Spot gold was down 0.3 percent at $1,232.75 an ounce by 2:34 p.m. ET after touching a four-week high of $1,237.90 an ounce.

U.S. COMEX gold futures for December delivery outperformed spot, settling up $4.30 an ounce at $1,234.30 in lighter-than-usual turnover.The dollar recovered against a basket of major currencies after weak economic data out of the euro zone and United Kingdom underscored the relative health of the U.S. economy.

Last week, the greenback notched its biggest weekly loss in six months on growth concerns and worries that the U.S. Federal Reserve may wait longer to raise interest rate.
"It is still all about the U.S. dollar and the interest rate outlook,'' said George Gero, vice president at RBC Capital Markets.

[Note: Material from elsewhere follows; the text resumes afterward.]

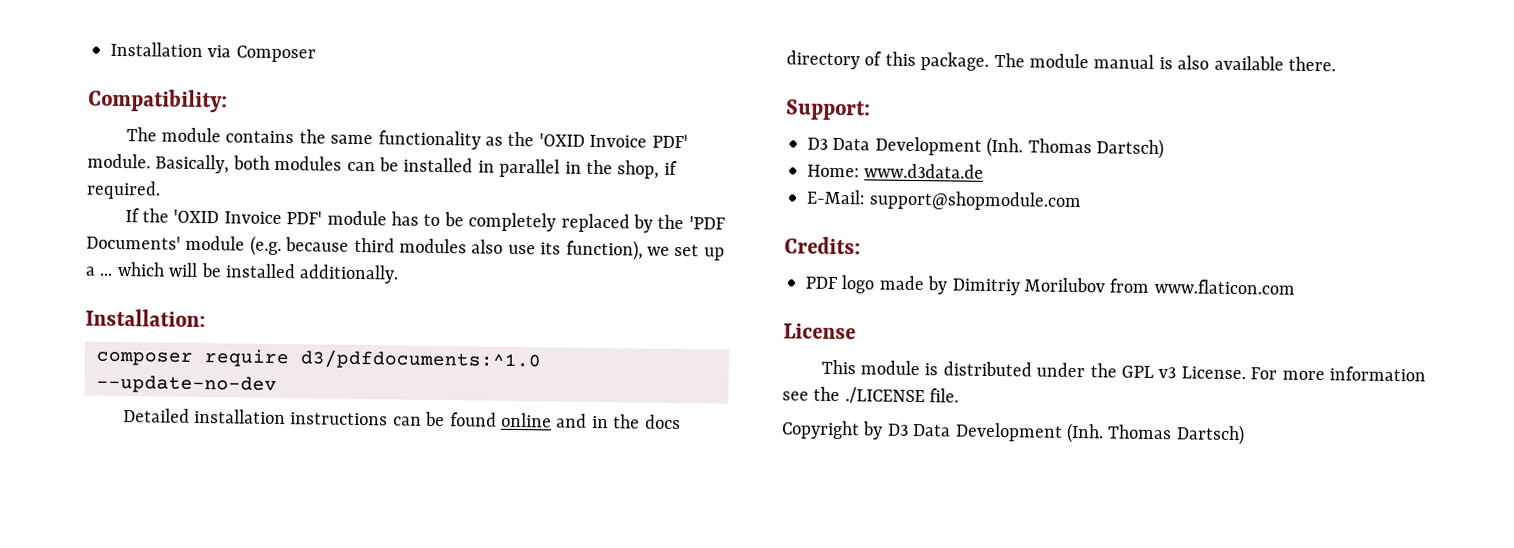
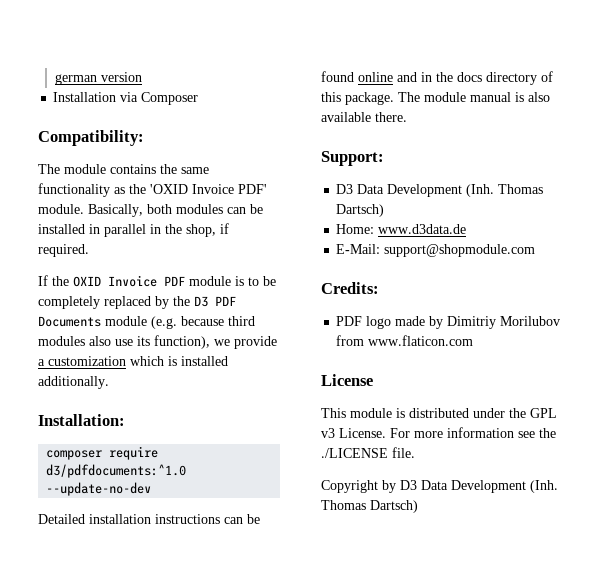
(110, 49) none -> [54,72,142,85] german version //
[173,209,419,226] 'OXID Invoice PDF' module has -> [73,275,244,287] OXID Invoice PDF module is
[688,216,725,230] [86,235,181,250] 'PDF Documents' -> [194,296,236,307] [38,316,101,327] D3 PDF Documents
[674,243,725,261] [85,261,222,278] set up a ... which will be -> [234,336,277,349] [38,356,177,366] provide a customization which is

Gold, priced in dollars, becomes more expensive for holders of other currencies when the U.S. currency strengthens.

With a selloff in equities on Monday, gold-backed exchange-traded funds (ETFs) attracted significant investors for the first time in a month after heavy outflows, Reuters data showed.
Among other precious metals, silver was down 0.5 percent at $17.36 an ounce. Platinum rose 0.3 percent to $1,263.75 an ounce, and palladium climbed 1.5 percent to $790 an ounce.

Platinum group metal investors were digesting comments by South Africa's mines minister, Ngoako Ramatlhodi, who said he was considering declaring certain minerals such as coal and iron ore as "strategic" for the country.

Ramatlhodi dismissed reports that a forthcoming meeting between Russian and South African officials would lay the groundwork for an OPEC-style platinum cartel. Russia and South Africa account for about 80 percent of global production of the metal.